Upon entering the Zero Gravity Room on Wednesday night, jazz music emanated from the walls as a saxophonist, a guitarist, and a pianist played alongside each other as part of the Goodbye Boston Concert.
The concert served as a time to say farewell to Orion Morales, who has been an integral part of the Berklee College of Music’s Global Jazz Institute since he joined it in 2015. Currently a postmaster fellow at the Global Jazz Institute, Morales was born in Chile and moved to Boston three years ago to pursue his master’s of music degree in jazz performance.
As a highly motivated and accomplished pianist, he has published a book of 70 compositions and has released nine albums that blend jazz with Latin American folk music and classical music. Morales has performed throughout the United States, produced recordings, and pursued advanced studies alongside grand musicians like Danilo Perez, John Patitucci, and Jack Dejohnette.
Morales’s friends and community at the Global Jazz Institute gathered on Sept. 12 to create rhythms that would convey their gratitude and appreciation for Morales’s work at Berklee. They performed using Chilean rhythms and an improvisation method of jazz which connected the musicians with the members of the audience, according to Morales.

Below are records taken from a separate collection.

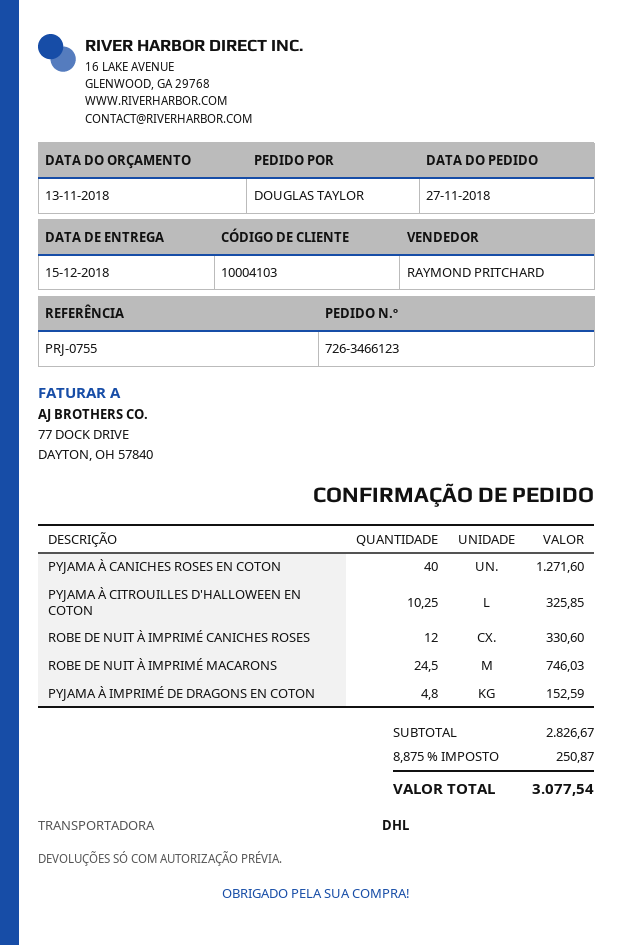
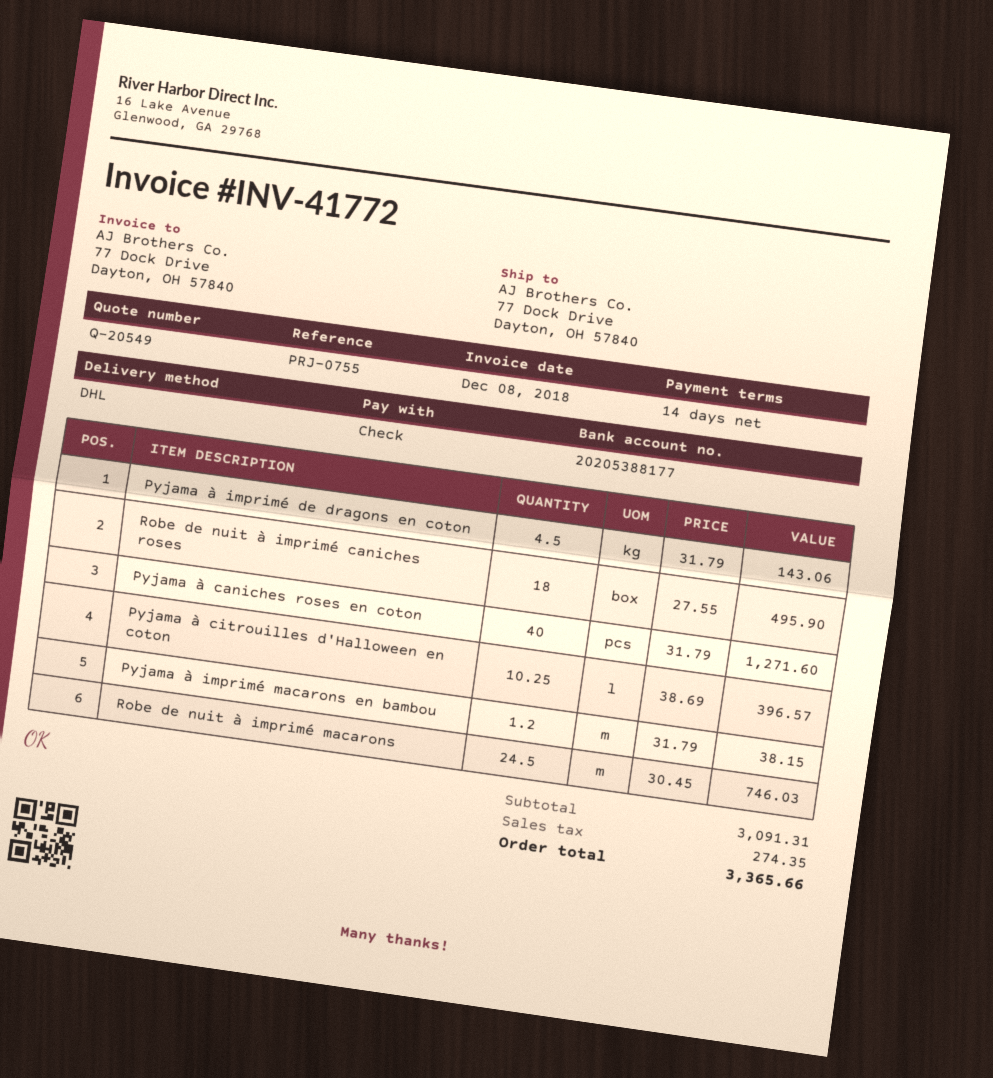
PYJAMA À CITROUILLES D'HALLOWEEN EN COTON: 10.25 for 325.85 -> 10.25 for 396.57
ROBE DE NUIT À IMPRIMÉ CANICHES ROSES: 12 for 330.60 -> 18 for 495.90
PYJAMA À IMPRIMÉ DE DRAGONS EN COTON: 4.8 for 152.59 -> 4.5 for 143.06
Pyjama à imprimé macarons en bambou: none -> 1.2 for 38.15
subtotal: 2826.67 -> 3091.31
tax: 250.87 -> 274.35
total: 3077.54 -> 3365.66

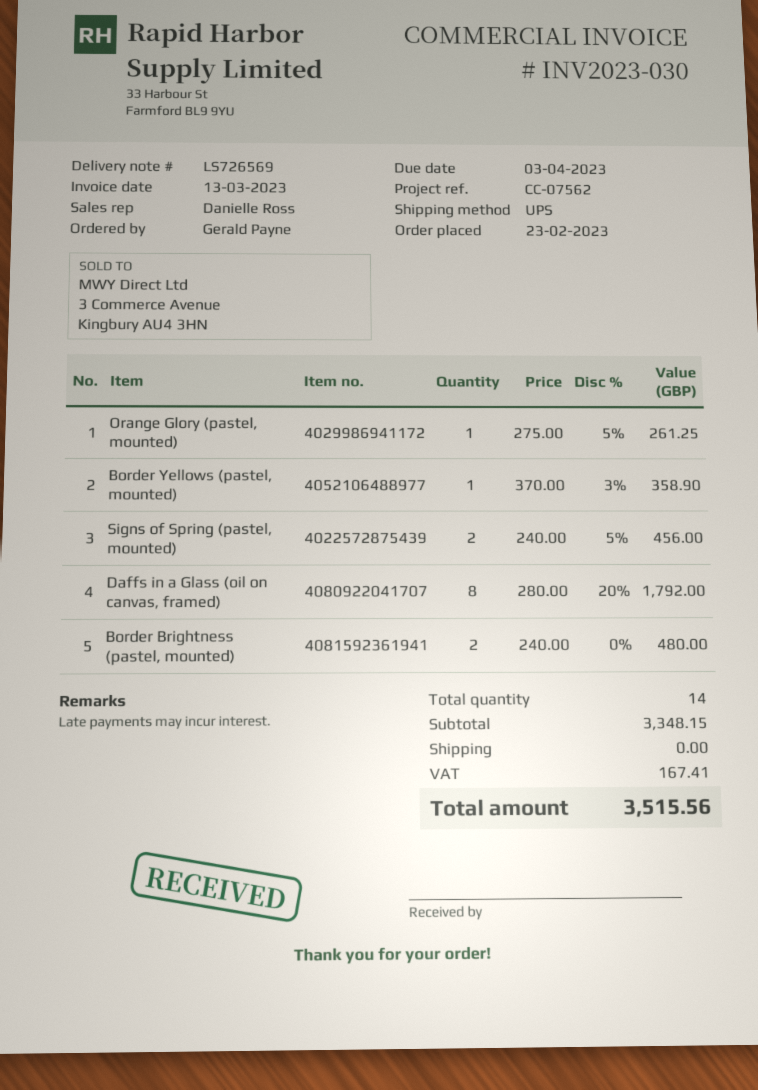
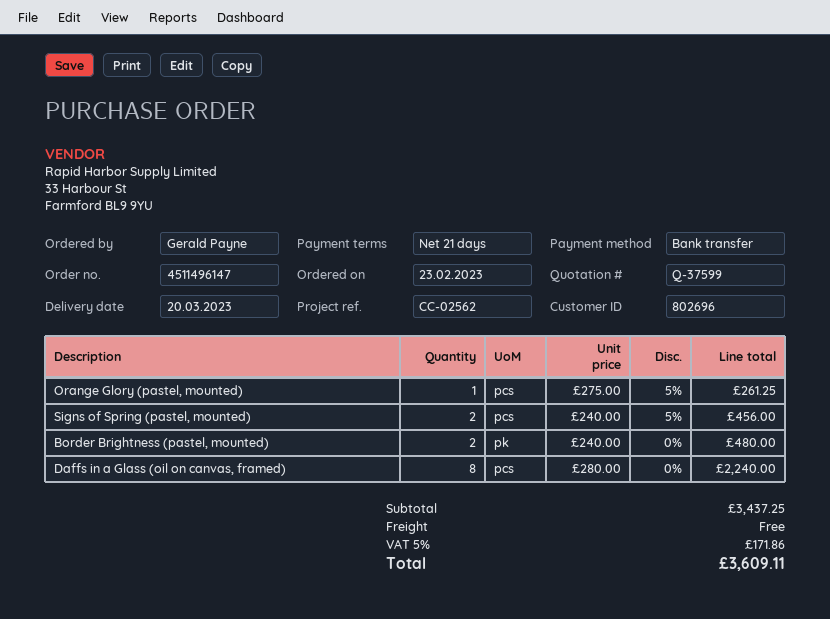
reference: CC-07562 -> CC-02562
Border Yellows (pastel, mounted): 1 x 370.00 - 3% = 358.90 -> none
Daffs in a Glass (oil on canvas, framed): 8 x 280.00 - 20% = 1792.00 -> 8 x 280.00 = 2240.00
subtotal: 3348.15 -> 3437.25
tax: 167.41 -> 171.86
total: 3515.56 -> 3609.11

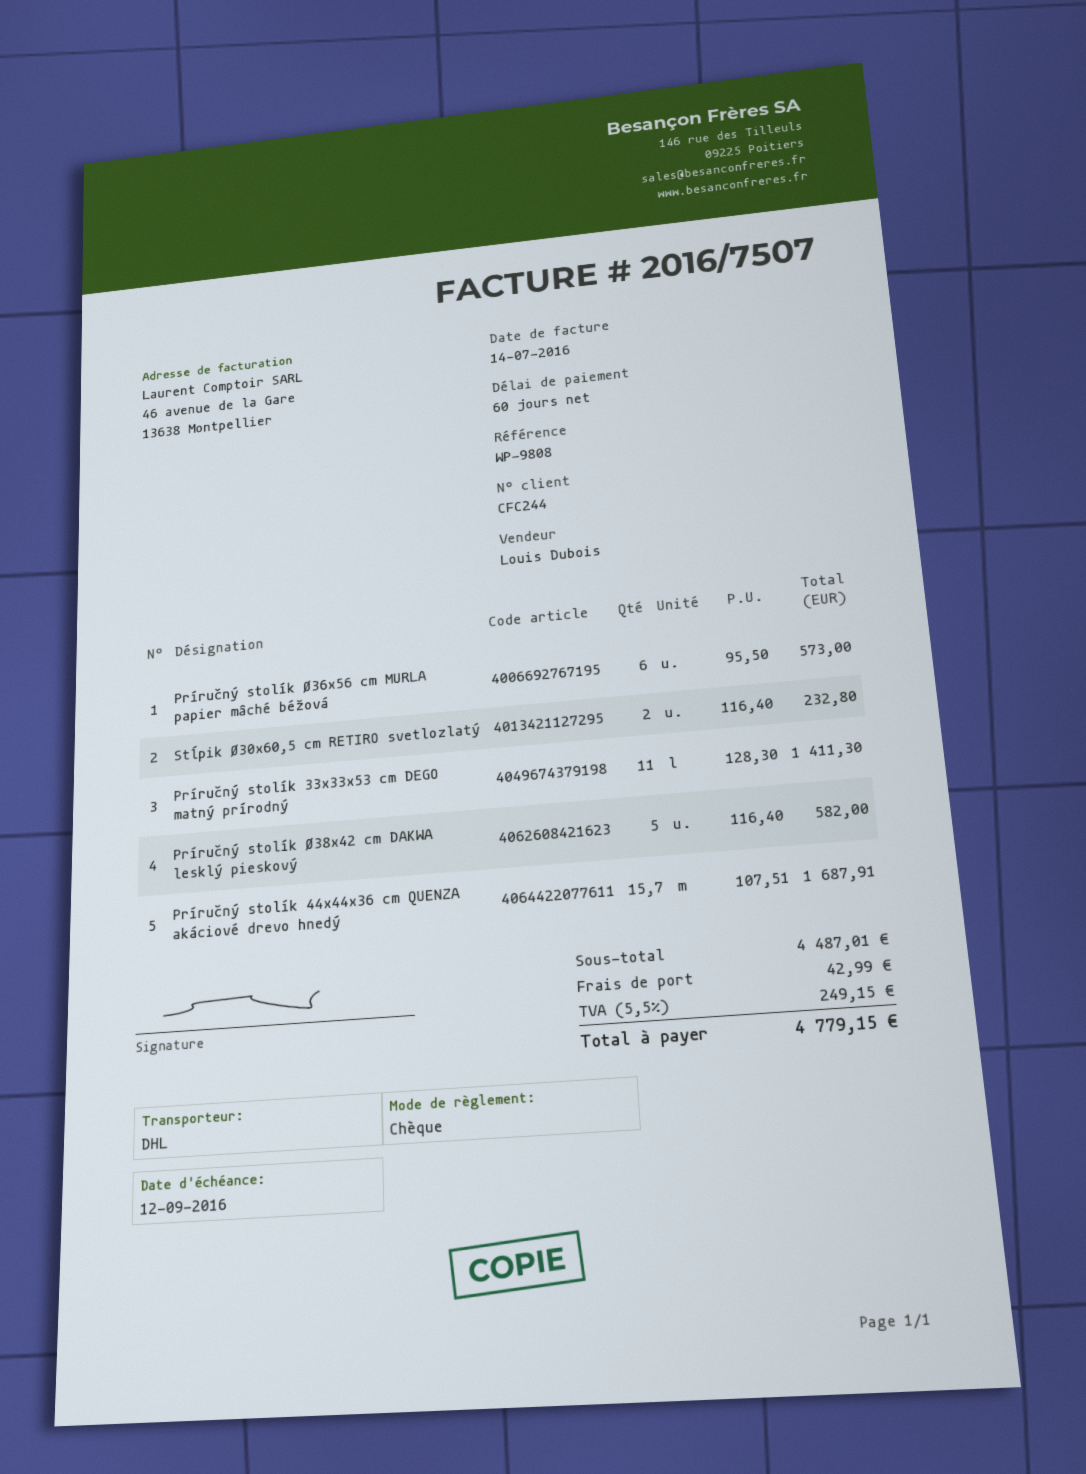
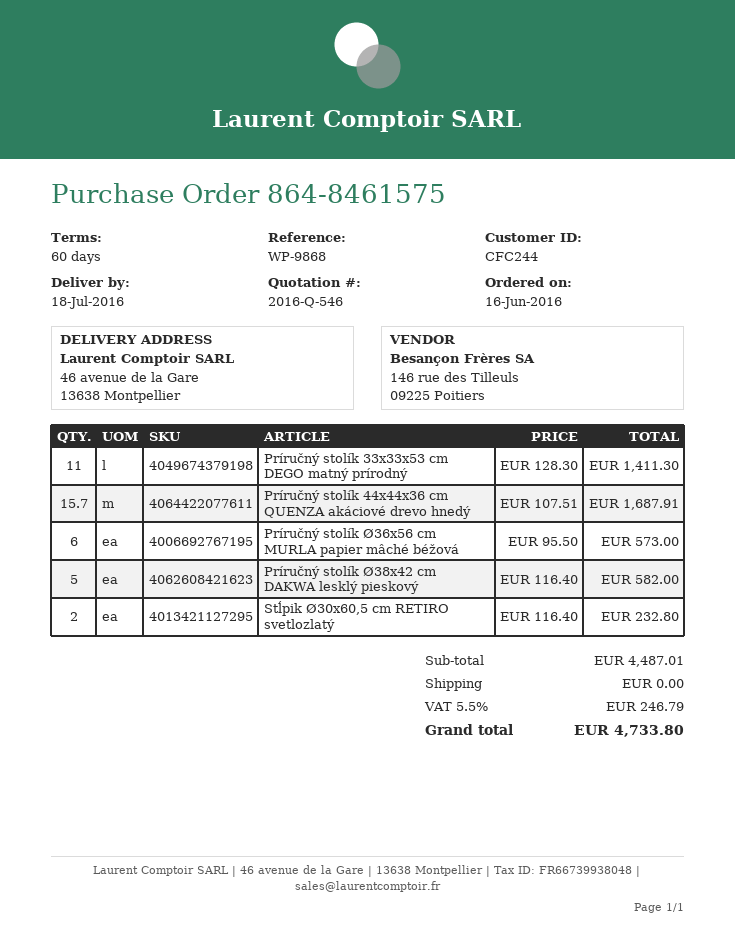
reference: WP-9808 -> WP-9868
shipping: 42.99 -> 0.00
tax: 5.5% = 249.15 -> 5.5% = 246.79
total: 4779.15 -> 4733.80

Although Morales has a deep affection for music, it is matched with his zeal for social justice and community outreach.
“Music can inspire new movements,” Morales said. “I think the youth need to be a part of this movement for change. Young people need to build more in their communities and take responsibility to make the changes we need to see in the world. I think they can do this through music, which empowers people to communicate and express how they feel.”
Besides composing and teaching jazz in Boston, Morales is igniting this very change through his foundation in Chile.
The mission of the Asociación Amigos de Orion Lion Foundation is to cultivate social mobility and cultural exchange through the power of music. Morales’s foundation educates students in music from the time they are early adolescents until they are young adults. Select students from the program receive scholarships to then attend the Berklee Global Institute of Jazz.
Morales is returning to Chile to work on his foundation to help provide more funding and opportunities for students in his program. There are currently 40 students in the foundation, and two of his students just arrived in Boston to attend Berklee this semester. Many of the students in his foundation have become the first professionals in their families. Morales intends on continuing to deliver a message of hope, identity, and integrity through music to his students.
“If you want to save the world, you need to go the place where the people need you,” Morales said. “If I stayed here for 10 more years, I could make beautiful papers and recording, but I think in this moment I am going to do more social work going back to my people.”
As Morales goes back to Chile to be a catalyst for change, he will fondly remember his years in Boston.
“In Boston, I learned about the world,” Morales said. “I experienced different cultures through friends and musicians I met these last few years, who have now inspired me musically through their perspective.”